RAID-5 vs RAID-6 is a debatable topic. I recommend doing RAID-6 (RAID Z2 on ZFS) anytime the storage is a primary source of data. So for example I would do RAID6 on primary, then RAID5 on secondaries. Cron'd scrub or checkarray is recommended.

pettinz · Jan 24, 2019

dandanio said:
You do not need to unmount anything, mdadm can perform all changes "live".

Performing changes "live" will not increase the time of growth ?

dandanio · Jan 24, 2019

pettinz said:
Performing changes "live" will not increase the time of growth ?

It will, but it won't be significant. And you can tweak rebuild time vs performance. If you are uncomfortable with that concept, just take it offline.

EffrafaxOfWug · Jan 24, 2019

First off - yes, don't risk your data with a RAID5 array comprising of discs that big.
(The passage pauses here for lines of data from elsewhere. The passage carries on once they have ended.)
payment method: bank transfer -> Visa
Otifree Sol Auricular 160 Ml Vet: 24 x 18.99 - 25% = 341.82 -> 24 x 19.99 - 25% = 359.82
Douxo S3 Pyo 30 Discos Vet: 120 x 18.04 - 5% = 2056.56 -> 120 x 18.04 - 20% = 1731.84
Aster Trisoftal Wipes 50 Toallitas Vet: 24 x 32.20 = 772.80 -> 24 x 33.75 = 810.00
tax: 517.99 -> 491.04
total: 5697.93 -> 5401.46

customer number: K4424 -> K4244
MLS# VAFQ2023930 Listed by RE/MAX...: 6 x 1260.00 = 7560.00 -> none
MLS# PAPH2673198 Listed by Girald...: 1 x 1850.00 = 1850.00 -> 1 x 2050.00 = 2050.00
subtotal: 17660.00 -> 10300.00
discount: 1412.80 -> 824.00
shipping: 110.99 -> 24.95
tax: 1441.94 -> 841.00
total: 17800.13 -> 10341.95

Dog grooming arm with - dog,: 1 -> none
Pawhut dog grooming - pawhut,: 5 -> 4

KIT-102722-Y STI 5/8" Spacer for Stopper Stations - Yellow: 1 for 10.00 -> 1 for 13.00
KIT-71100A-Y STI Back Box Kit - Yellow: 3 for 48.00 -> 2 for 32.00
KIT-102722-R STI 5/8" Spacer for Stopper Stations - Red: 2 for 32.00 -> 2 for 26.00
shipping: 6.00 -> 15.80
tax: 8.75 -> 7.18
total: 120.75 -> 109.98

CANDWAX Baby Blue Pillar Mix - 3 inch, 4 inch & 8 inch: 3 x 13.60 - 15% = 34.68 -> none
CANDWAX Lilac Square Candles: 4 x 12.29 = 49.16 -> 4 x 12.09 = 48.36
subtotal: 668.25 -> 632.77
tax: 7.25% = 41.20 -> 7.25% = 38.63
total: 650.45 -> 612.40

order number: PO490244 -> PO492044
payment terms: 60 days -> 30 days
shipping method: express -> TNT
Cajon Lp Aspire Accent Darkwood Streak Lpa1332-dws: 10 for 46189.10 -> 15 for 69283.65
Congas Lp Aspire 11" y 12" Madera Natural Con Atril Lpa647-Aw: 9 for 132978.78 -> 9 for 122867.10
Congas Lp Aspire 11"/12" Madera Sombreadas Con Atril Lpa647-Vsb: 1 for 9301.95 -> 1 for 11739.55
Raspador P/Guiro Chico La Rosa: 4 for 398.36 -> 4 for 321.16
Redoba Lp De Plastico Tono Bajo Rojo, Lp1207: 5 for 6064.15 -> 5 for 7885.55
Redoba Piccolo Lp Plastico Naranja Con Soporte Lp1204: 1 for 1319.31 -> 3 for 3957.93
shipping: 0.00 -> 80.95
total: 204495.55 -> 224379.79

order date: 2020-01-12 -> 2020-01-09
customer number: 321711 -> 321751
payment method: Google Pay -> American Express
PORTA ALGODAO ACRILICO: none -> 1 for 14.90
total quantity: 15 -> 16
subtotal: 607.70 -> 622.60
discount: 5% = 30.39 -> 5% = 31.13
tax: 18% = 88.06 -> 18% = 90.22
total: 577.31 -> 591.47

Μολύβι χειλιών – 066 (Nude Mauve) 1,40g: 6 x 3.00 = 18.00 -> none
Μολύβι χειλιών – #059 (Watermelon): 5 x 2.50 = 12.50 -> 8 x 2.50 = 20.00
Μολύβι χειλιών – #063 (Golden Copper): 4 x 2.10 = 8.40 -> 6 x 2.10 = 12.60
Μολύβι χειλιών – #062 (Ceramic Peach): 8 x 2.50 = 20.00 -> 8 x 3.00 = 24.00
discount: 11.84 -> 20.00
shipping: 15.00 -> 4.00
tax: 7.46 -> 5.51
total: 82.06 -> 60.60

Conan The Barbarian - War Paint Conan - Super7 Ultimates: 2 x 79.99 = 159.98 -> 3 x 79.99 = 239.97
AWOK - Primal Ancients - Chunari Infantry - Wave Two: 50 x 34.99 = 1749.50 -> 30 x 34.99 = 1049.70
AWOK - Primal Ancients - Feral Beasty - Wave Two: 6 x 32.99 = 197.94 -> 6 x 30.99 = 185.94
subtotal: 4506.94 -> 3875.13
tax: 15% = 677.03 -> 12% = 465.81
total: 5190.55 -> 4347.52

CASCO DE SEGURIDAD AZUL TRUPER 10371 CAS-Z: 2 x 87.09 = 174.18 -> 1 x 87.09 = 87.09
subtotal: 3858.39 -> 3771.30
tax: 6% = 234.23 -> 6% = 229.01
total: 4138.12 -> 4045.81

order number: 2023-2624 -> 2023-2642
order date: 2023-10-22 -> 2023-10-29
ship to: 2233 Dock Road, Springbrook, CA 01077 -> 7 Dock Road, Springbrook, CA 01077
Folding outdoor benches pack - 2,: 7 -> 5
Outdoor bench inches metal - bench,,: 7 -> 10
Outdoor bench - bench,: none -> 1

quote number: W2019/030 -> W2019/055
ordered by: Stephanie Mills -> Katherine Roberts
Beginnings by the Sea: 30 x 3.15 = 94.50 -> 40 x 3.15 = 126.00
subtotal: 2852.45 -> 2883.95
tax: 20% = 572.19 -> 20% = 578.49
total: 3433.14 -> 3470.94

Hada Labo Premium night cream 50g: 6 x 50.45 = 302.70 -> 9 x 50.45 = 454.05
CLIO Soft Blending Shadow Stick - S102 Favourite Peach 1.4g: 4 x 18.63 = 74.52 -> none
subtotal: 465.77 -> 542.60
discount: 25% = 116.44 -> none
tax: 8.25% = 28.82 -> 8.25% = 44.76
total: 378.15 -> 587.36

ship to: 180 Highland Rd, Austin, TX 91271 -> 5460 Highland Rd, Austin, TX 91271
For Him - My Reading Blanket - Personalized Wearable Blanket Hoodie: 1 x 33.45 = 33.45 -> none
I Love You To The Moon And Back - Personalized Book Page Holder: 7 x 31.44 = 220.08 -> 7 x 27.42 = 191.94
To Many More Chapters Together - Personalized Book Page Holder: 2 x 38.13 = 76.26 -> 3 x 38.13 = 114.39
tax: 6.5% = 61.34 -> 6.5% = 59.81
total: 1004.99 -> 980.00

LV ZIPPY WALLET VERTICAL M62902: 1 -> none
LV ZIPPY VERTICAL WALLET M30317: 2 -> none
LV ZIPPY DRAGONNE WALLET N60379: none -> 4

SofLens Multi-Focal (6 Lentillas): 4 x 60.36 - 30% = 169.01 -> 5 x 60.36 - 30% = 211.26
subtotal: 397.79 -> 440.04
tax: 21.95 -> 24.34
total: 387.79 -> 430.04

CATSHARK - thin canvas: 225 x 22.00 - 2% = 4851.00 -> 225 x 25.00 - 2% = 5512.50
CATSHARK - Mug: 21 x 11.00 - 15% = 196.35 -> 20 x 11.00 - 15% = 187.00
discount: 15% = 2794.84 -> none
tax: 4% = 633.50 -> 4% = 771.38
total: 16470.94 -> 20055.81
You want at least RAID6. IIRC mdadm supports turning a RAID5 directly into a RAID6 by adding a new drive and growing the array; for example to turn a 3-drive RAID5 into a 4-drive RAID6 the following should work:

Code:

mdadm --manage /dev/md16 --add /dev/sdd1
mdadm --grow /dev/md16 --raid-devices 4 --level 6

If you want to keep the array intact you'll need to add drives one at a time and wait for the resync/reshape to complete before taking the next step.

Which brings us back to your original question - it will take A Long Time, but how long depends on a lot of factors.

Firstly, creating a new array from four new drives - this is usually faster than a reshape and should proceed at <finger in the air> 80-100MB/s.

Secondly, yes once you're done moving data off the old drives, the old array can be destroyed and the drives recycled into the new array. I'm growing a RAID6 array from six to seven 6TB drives currently and it's not a speedy process, hitting <50MB/s currently - parity RAID involve a lot more random IO patterns than stripes or mirrors so the rebuild time is correspondingly larger:

Code:

md16 : active raid6 sdr1[6] sdl1[0] sdq1[5] sdp1[4] sdo1[3] sdn1[2] sdm1[1]
      23441561600 blocks super 1.2 level 6, 512k chunk, algorithm 2 [7/7] [UUUUUUU]
      [============>........]  reshape = 60.8% (3568739840/5860390400) finish=881.0min speed=43349K/sec
      bitmap: 2/44 pages [8KB], 65536KB chunk

I generally stick to RAID10 (default nr2 layout) for my "production" arrays since rebuild times are dramatically shorter - replacing a failed disc is basically a sequential copy from one disc to another so you can expect that to clock in at 100-200MB/s on modern large HDDs.

pettinz said:
Performing changes "live" will not increase the time of growth ?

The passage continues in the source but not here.